» What needs to be done
All entries below must be written out verbatim, and the images must be dropped.

** Opening Records supplied block **

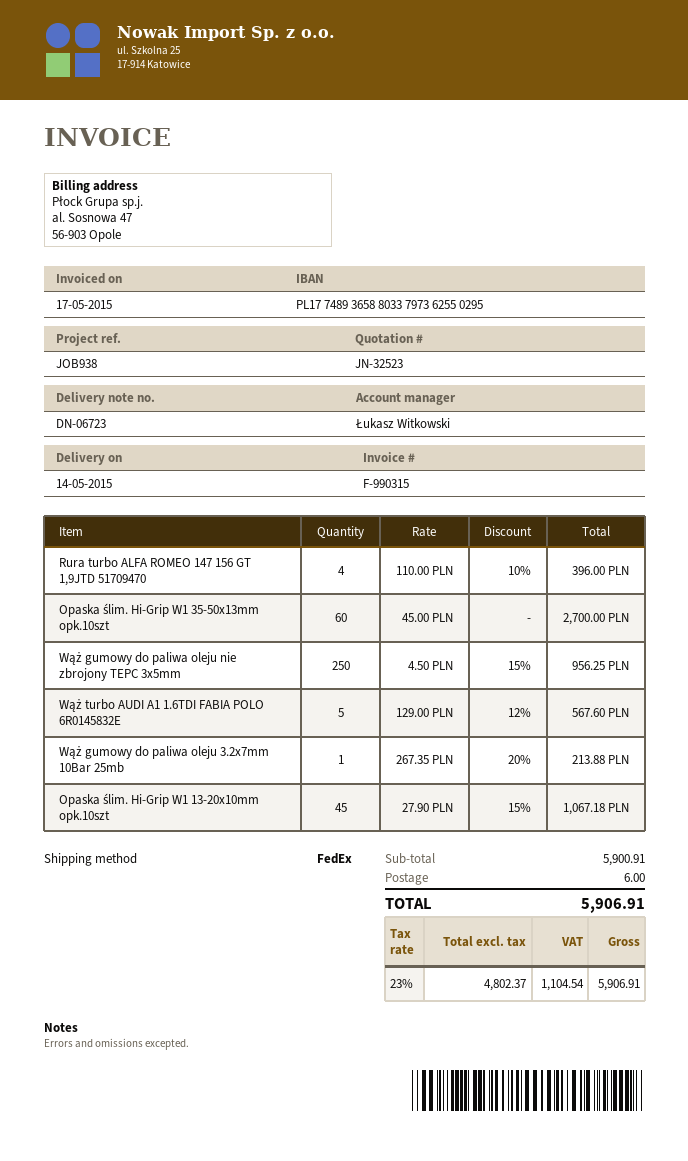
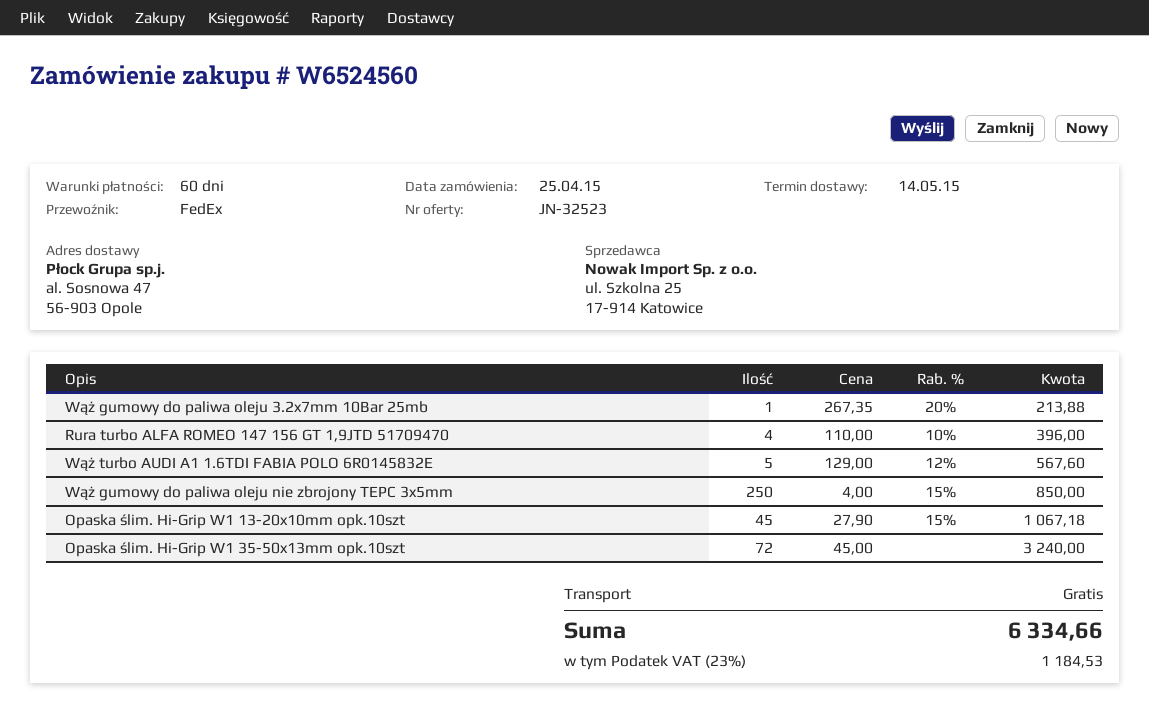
Opaska ślim. Hi-Grip W1 35-50x13mm opk.10szt: 60 x 45.00 = 2700.00 -> 72 x 45.00 = 3240.00
Wąż gumowy do paliwa oleju nie zbrojony TEPC 3x5mm: 250 x 4.50 - 15% = 956.25 -> 250 x 4.00 - 15% = 850.00
shipping: 6.00 -> 0.00
tax: 23% = 1104.54 -> 23% = 1184.53
total: 5906.91 -> 6334.66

** Closing Records supplied block **

» Task response
Opaska ślim. Hi-Grip W1 35-50x13mm opk.10szt: 60 x 45.00 = 2700.00 -> 72 x 45.00 = 3240.00
Wąż gumowy do paliwa oleju nie zbrojony TEPC 3x5mm: 250 x 4.50 - 15% = 956.25 -> 250 x 4.00 - 15% = 850.00
shipping: 6.00 -> 0.00
tax: 23% = 1104.54 -> 23% = 1184.53
total: 5906.91 -> 6334.66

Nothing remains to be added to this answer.